Page d'histoire : Tragédie chez les mineurs Courrières (Pas-de-Calais), 10 mars 1906

Il y a un siècle, le 10 mars 1906, se produisit aux petites heures du matin, dans la commune de Courrières, l’une des catastrophes – 1 100 morts – les plus meurtrières de toute l’histoire mondiale des mines. Dans l’horrifiant palmarès des accidents provoqués par une exploitation sans merci des hommes et du charbon, seul l’accident du 26 avril 1942 à Hinkeiko (Chine), avec ses 1549 disparus, dépasse ce monstrueux bilan. Les tragiques épisodes du coup de grisou de 1906, dans le Pas-de-Calais, sont inscrits dans bien des mémoires – familiales, régionales, nationales et internationales – tant ils ont été fertiles en rebondissements inattendus et en conséquences dramatiques.

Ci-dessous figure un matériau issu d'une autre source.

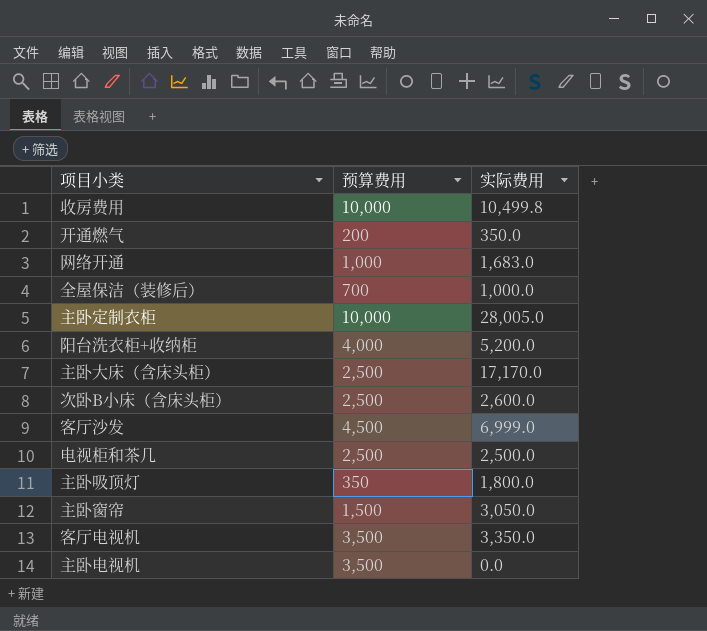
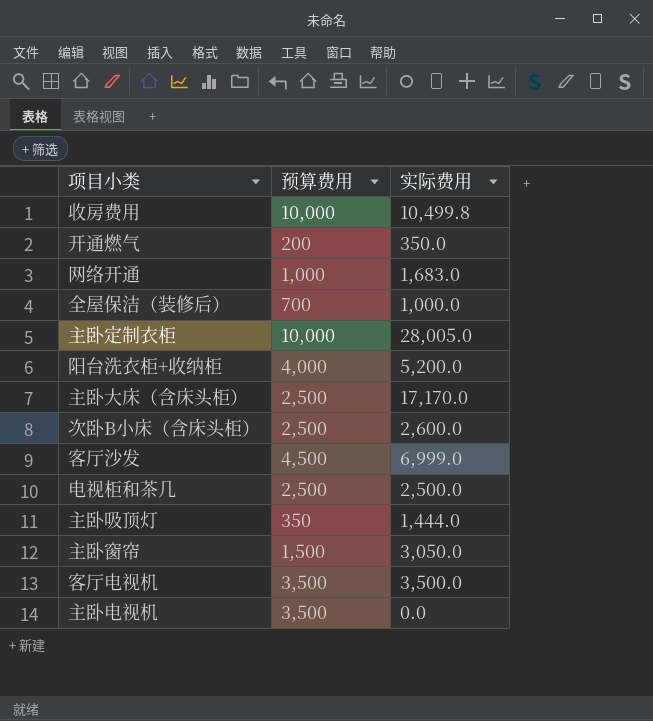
主卧吸顶灯 | 实际费用: 1,800.0 -> 1,444.0
客厅电视机 | 实际费用: 3,350.0 -> 3,500.0

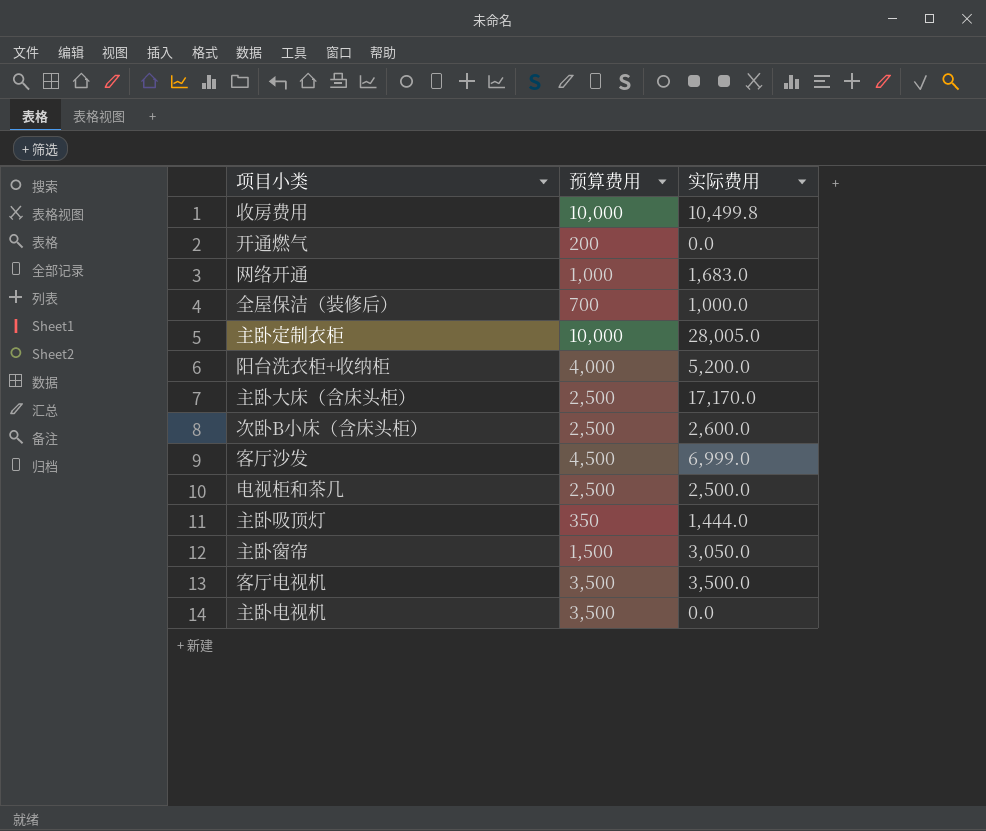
开通燃气 | 实际费用: 350.0 -> 0.0

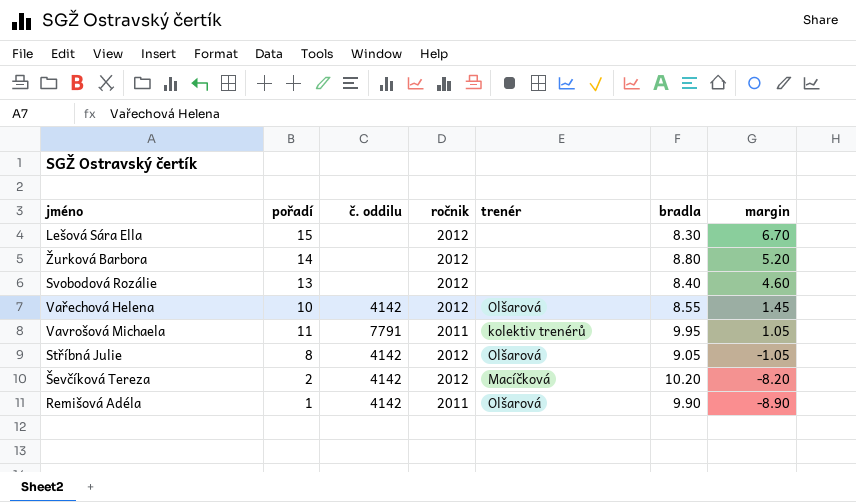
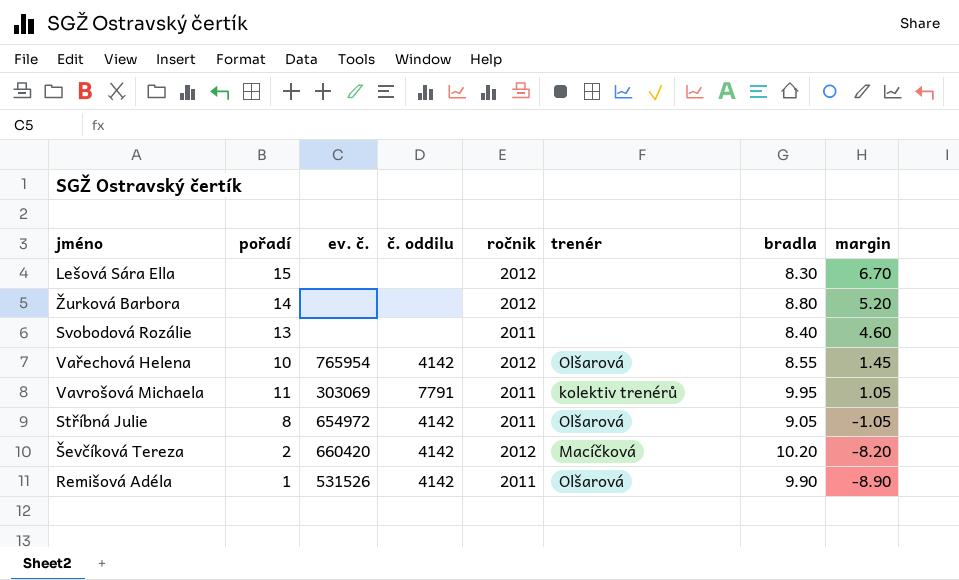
column ev. č. | position: none -> 3
Svobodová Rozálie | ročnik: 2012 -> 2011
Stříbná Julie | ročnik: 2012 -> 2011

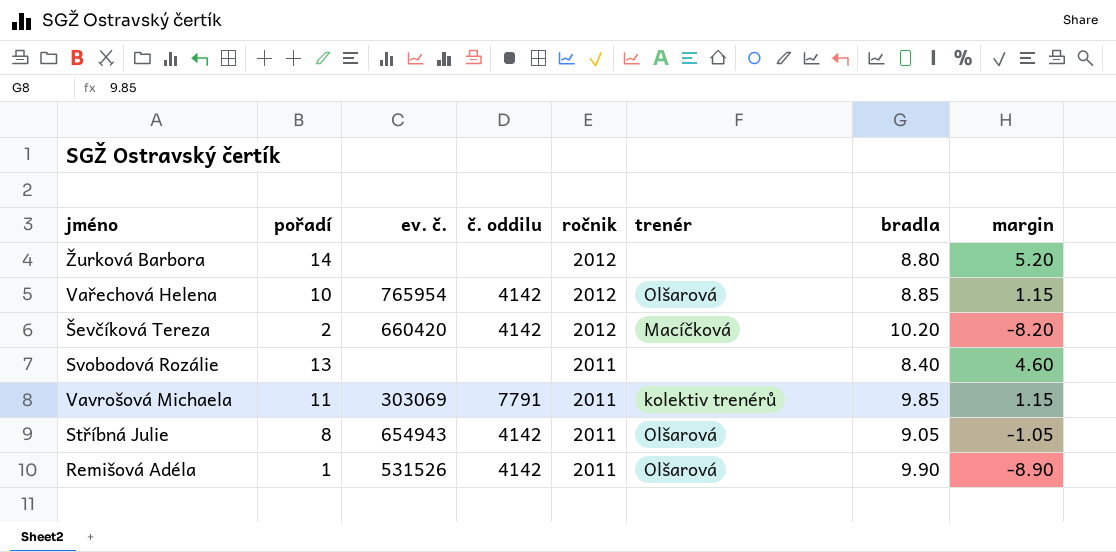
row order: margin descending -> ročnik descending
row Lešová Sára Ella: 15 | none | none | 2012 | none | 8.30 | 6.70 -> none
Vařechová Helena | bradla: 8.55 -> 8.85
Vařechová Helena | margin: 1.45 -> 1.15
Vavrošová Michaela | bradla: 9.95 -> 9.85
Vavrošová Michaela | margin: 1.05 -> 1.15
Stříbná Julie | ev. č.: 654972 -> 654943

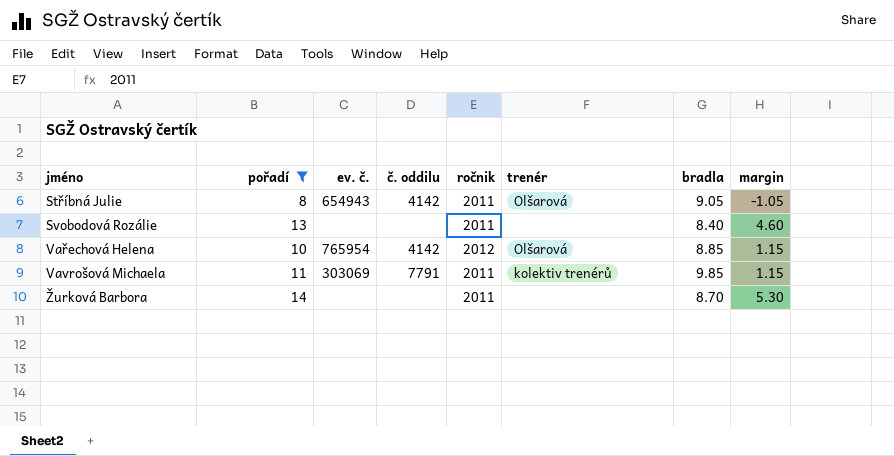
filter: none -> pořadí >= 8
row order: ročnik descending -> jméno ascending
Žurková Barbora | ročnik: 2012 -> 2011
Žurková Barbora | bradla: 8.80 -> 8.70
Žurková Barbora | margin: 5.20 -> 5.30

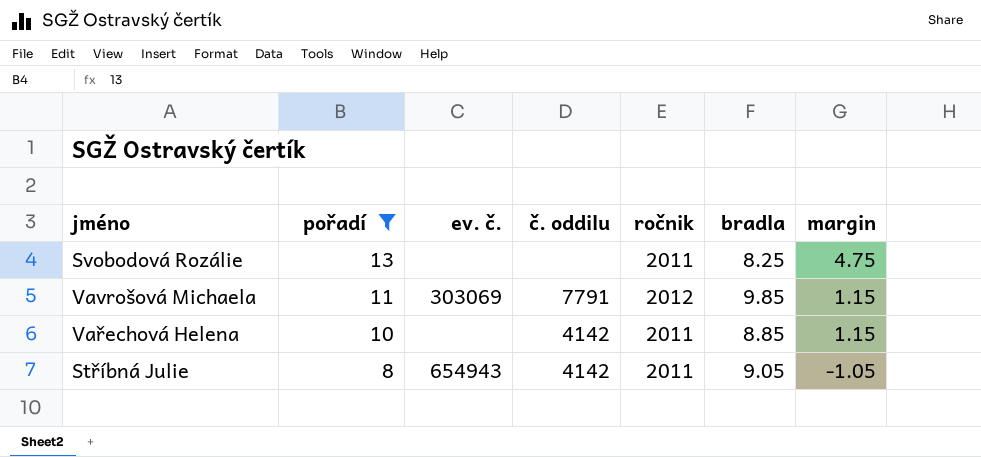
row order: jméno ascending -> pořadí descending
column trenér | position: 6 -> none
row Žurková Barbora: 14 | none | none | 2011 | none | 8.70 | 5.30 -> none
Svobodová Rozálie | bradla: 8.40 -> 8.25
Svobodová Rozálie | margin: 4.60 -> 4.75
Vavrošová Michaela | ročnik: 2011 -> 2012
Vařechová Helena | ev. č.: 765954 -> none
Vařechová Helena | ročnik: 2012 -> 2011

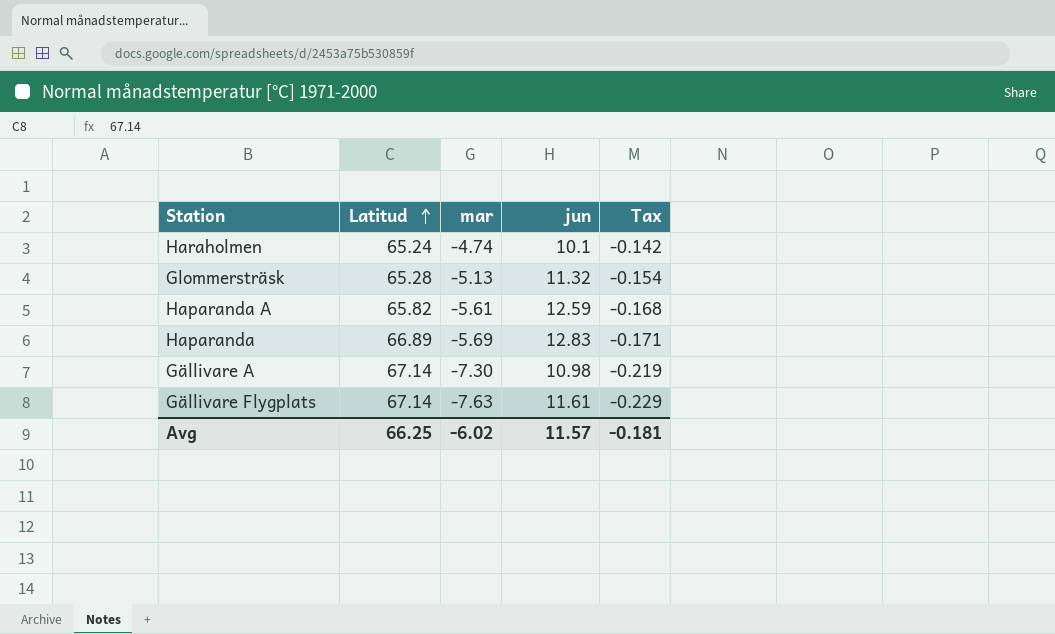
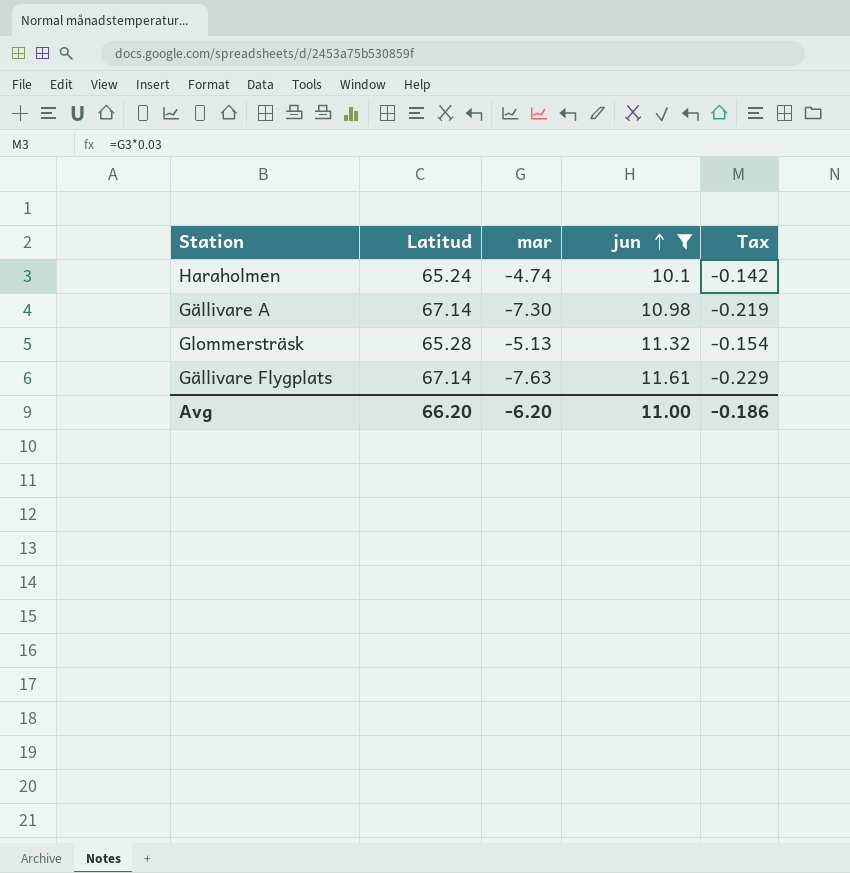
filter: none -> jun <= 11.61
row order: Latitud ascending -> jun ascending
Avg | Latitud: 66.25 -> 66.20
Avg | mar: -6.02 -> -6.20
Avg | jun: 11.57 -> 11.00
Avg | Tax: -0.181 -> -0.186

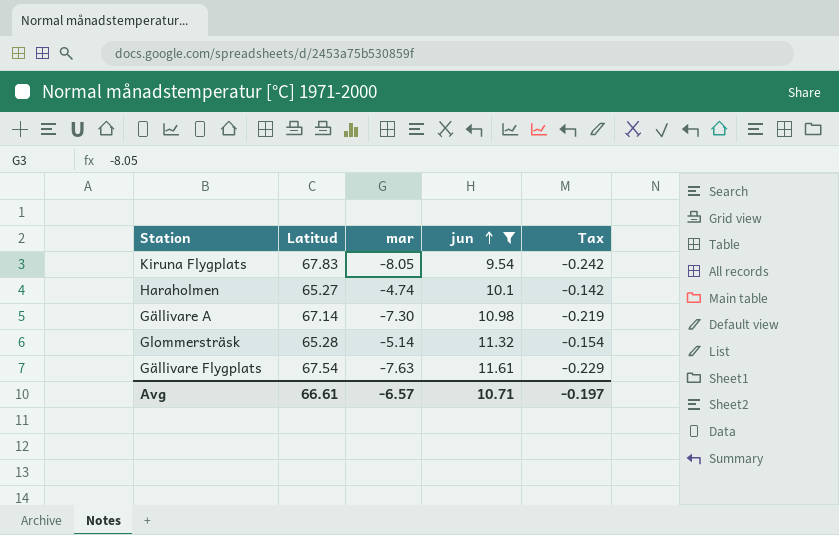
row Kiruna Flygplats: none -> 67.83 | -8.05 | 9.54 | -0.242
Haraholmen | Latitud: 65.24 -> 65.27
Glommersträsk | mar: -5.13 -> -5.14
Gällivare Flygplats | Latitud: 67.14 -> 67.54
Avg | Latitud: 66.20 -> 66.61
Avg | mar: -6.20 -> -6.57
Avg | jun: 11.00 -> 10.71
Avg | Tax: -0.186 -> -0.197

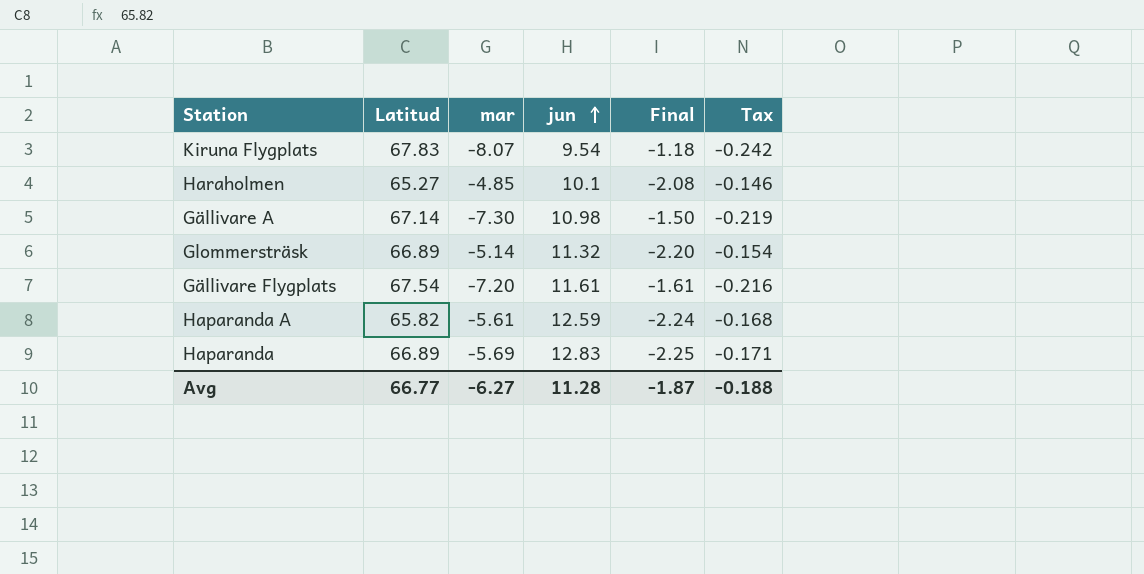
filter: jun <= 11.61 -> none
column Final | formula: none -> [jun] / [mar]
Kiruna Flygplats | mar: -8.05 -> -8.07
Haraholmen | mar: -4.74 -> -4.85
Haraholmen | Tax: -0.142 -> -0.146
Glommersträsk | Latitud: 65.28 -> 66.89
Gällivare Flygplats | mar: -7.63 -> -7.20
Gällivare Flygplats | Tax: -0.229 -> -0.216
Avg | Latitud: 66.61 -> 66.77
Avg | mar: -6.57 -> -6.27
Avg | jun: 10.71 -> 11.28
Avg | Tax: -0.197 -> -0.188

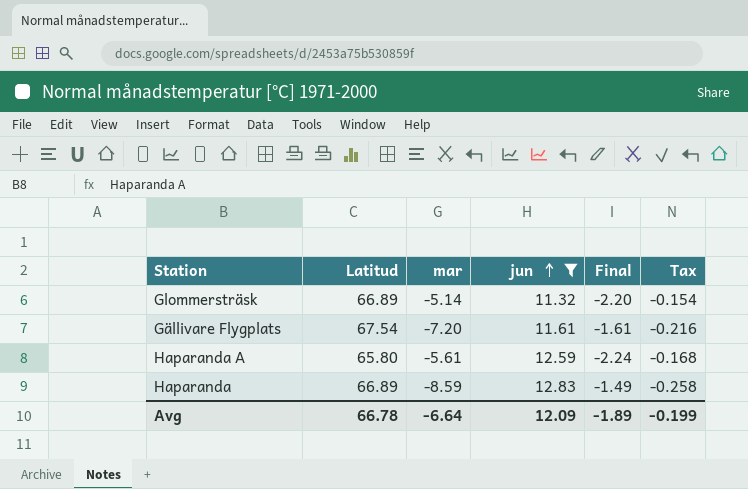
filter: none -> jun >= 11.32
Haparanda A | Latitud: 65.82 -> 65.80
Haparanda | mar: -5.69 -> -8.59
Haparanda | Final: -2.25 -> -1.49
Haparanda | Tax: -0.171 -> -0.258
Avg | Latitud: 66.77 -> 66.78
Avg | mar: -6.27 -> -6.64
Avg | jun: 11.28 -> 12.09
Avg | Final: -1.87 -> -1.89
Avg | Tax: -0.188 -> -0.199

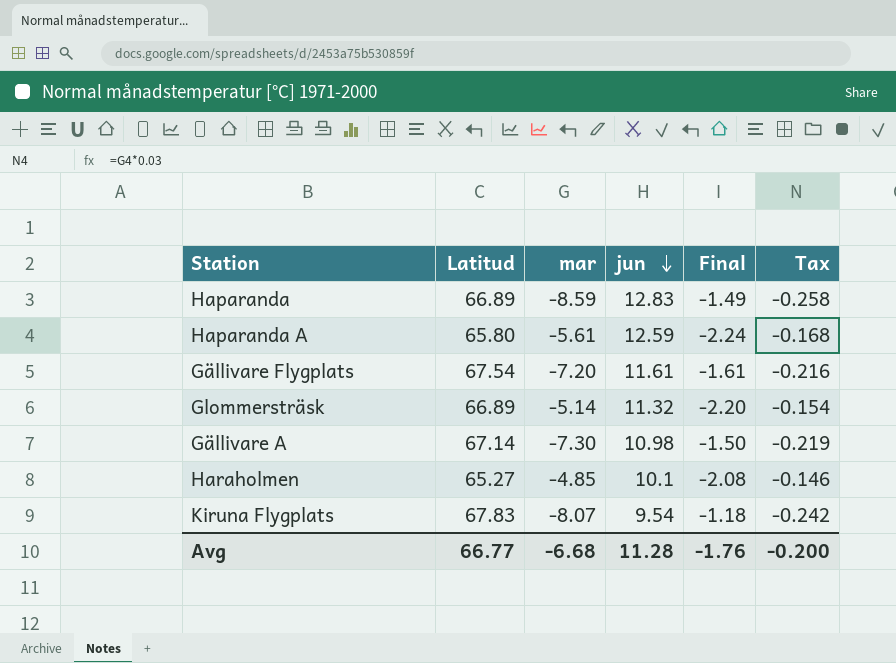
filter: jun >= 11.32 -> none
row order: jun ascending -> jun descending
Avg | Latitud: 66.78 -> 66.77
Avg | mar: -6.64 -> -6.68
Avg | jun: 12.09 -> 11.28
Avg | Final: -1.89 -> -1.76
Avg | Tax: -0.199 -> -0.200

À cette époque, dans ce paisible village minier, la plupart des familles vivent du travail à la mine. En cette glaciale matinée du début de mars, quelque 1650 hommes de l’équipe de jour sont descendus dans les puits lorsqu’une effroyable explosion fait vaciller toute la région. La déflagration est d’une violence telle, que son souffle balaye tout sur son passage. Au fond, les bois de soutènement et les galeries sont dévastés ; sur le carreau, les chevalements – ainsi qu’un pauvre cheval – sont projetés à plus de 10 mètres de haut. Au nombre des victimes, un ouvrier de surface qui travaillait près d’un puits d’où s’échappe une grande quantité de gaz. Le drame, pourtant, se déroule dans les profondeurs. Très vite, l’ampleur du désastre est connue de tous. Des centaines de mineurs sont bloqués sous terre et leurs chances de remonter vivants extrêmement réduites, les voies d’accès étant désormais impraticables. Les équipes de secours s’organisent néanmoins et tentent d’atteindre au risque de leur vie, dans le gaz et l’incendie qui fait rage au fond – 17 d’entre eux y trouveront la mort – leurs camarades ensevelis.

Après la remontée des premiers corps, avec l’odeur de putréfaction qui se répand dans la campagne environnante et la rumeur de plus en plus persistante, qui se transmet de bouche à oreille, selon laquelle l’accident serait en grande partie dû à la négligence de la compagnie et à sa volonté de poursuivre l’exploitation de la houille en dépit du danger provoqué par les émanations souterraines de grisou signalées, avec force, plusieurs semaines auparavant par le délégué mineur Simon dit Ricq, la colère monte dans la communauté des mineurs. Les premières victimes sont enterrées le 14, sous la neige qui recouvre le bassin. À Billy-Montigny, le cortège funèbre mesure plus d’un kilomètre de long. L’atmosphère, jusque-là recueillie et angoissée, tourne à la révolte lorsque l’inspecteur général des mines Delafond déclare que les travaux de sauvetage seront définitivement interrompus puisque, pour la compagnie qui veut reprendre la production au plus vite, il ne reste plus aucun espoir de retrouver des rescapés. Quelques jours plus tard, Clemenceau, tout nouveau ministre de l’Intérieur du gouvernement Sarrien, fait saisir les registres sur lesquels les mineurs, délégués à la sécurité, avaient inscrit leurs remarques, afin de mettre un terme au débat sur les négligences patronales. Des arrêts de travail sont alors signalés ici et là.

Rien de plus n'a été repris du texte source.